*** Material provided

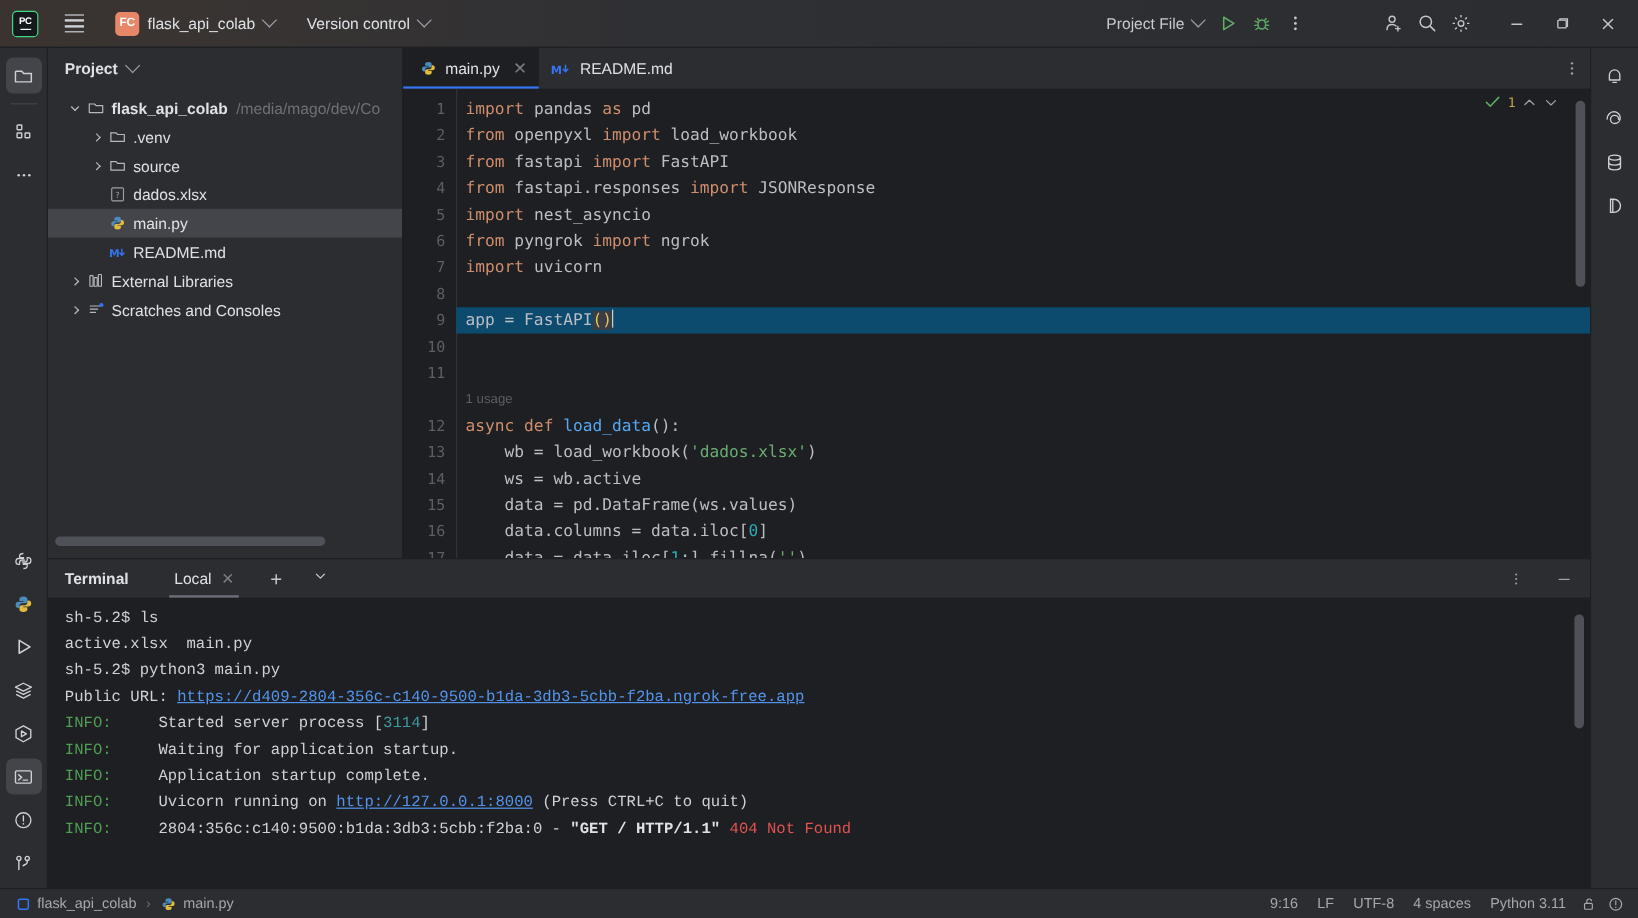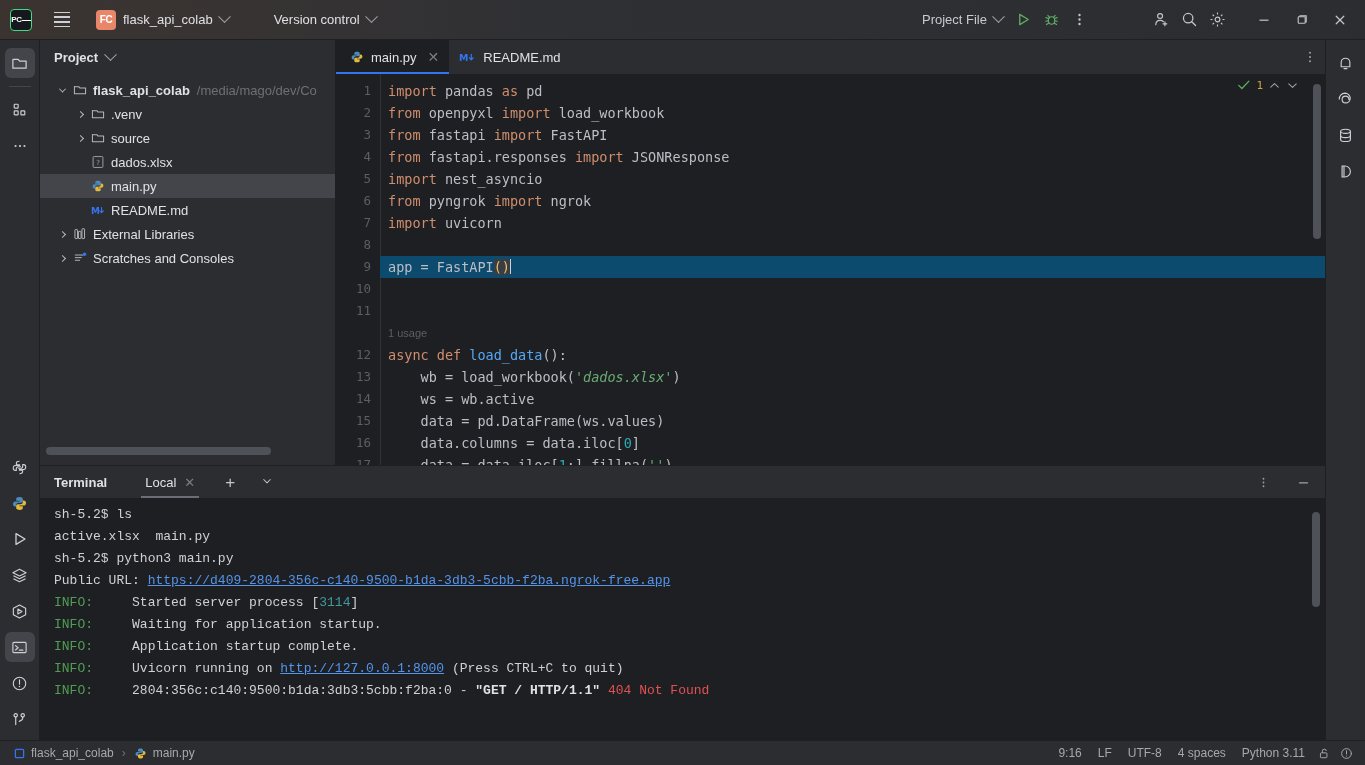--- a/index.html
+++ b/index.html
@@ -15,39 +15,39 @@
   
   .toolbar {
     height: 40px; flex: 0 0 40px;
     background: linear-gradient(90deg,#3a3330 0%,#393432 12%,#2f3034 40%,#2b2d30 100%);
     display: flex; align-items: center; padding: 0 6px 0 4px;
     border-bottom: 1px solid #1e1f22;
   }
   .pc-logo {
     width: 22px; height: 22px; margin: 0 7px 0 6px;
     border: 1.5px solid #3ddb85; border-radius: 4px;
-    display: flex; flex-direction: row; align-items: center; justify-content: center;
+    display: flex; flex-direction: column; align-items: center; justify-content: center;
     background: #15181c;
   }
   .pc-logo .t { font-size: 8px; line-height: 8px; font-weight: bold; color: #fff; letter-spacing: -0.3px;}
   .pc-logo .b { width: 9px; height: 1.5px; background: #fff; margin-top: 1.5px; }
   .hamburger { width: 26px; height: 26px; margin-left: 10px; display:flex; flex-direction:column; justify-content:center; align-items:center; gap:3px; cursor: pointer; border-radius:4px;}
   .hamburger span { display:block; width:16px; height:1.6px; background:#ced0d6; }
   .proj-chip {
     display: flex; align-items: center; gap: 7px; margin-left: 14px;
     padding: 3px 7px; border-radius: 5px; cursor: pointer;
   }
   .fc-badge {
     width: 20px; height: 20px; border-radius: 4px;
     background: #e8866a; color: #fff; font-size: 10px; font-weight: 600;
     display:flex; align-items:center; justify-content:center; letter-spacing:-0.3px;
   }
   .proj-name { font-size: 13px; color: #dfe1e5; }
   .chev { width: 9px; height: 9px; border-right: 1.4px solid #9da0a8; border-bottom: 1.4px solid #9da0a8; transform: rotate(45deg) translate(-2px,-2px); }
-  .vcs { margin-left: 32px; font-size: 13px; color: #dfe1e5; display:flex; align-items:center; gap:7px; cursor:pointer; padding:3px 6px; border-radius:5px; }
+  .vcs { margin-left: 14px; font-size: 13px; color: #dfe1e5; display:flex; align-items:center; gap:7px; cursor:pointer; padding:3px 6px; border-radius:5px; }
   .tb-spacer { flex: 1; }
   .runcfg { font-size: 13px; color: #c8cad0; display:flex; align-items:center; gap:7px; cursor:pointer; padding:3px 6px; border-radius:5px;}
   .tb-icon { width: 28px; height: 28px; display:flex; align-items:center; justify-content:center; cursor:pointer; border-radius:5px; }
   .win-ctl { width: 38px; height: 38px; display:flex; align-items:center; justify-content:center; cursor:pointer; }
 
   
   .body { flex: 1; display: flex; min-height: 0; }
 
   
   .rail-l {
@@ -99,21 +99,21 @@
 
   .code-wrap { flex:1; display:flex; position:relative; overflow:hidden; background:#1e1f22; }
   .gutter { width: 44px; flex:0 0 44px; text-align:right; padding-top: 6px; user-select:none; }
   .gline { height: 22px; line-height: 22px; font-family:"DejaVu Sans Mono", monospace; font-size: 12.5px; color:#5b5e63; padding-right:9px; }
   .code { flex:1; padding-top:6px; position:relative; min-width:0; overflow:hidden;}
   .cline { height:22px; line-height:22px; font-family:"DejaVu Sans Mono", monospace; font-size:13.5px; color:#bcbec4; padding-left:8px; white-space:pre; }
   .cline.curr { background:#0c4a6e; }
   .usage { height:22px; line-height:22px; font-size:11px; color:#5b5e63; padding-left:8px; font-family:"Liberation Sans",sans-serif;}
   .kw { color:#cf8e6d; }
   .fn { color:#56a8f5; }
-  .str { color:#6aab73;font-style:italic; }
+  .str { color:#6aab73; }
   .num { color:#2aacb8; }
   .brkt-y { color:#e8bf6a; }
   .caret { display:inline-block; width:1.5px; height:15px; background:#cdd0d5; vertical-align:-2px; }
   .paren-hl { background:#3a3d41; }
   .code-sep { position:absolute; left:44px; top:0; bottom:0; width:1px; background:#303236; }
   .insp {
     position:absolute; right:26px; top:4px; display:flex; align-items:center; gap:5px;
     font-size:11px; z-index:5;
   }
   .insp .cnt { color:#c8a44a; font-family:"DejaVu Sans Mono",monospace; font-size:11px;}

******

__Work instructions__: The lines above that hold the string "logo" are to be located and copied.

__Output for this task__:
   .pc-logo {
   .pc-logo .t { font-size: 8px; line-height: 8px; font-weight: bold; color: #fff; letter-spacing: -0.3px;}
   .pc-logo .b { width: 9px; height: 1.5px; background: #fff; margin-top: 1.5px; }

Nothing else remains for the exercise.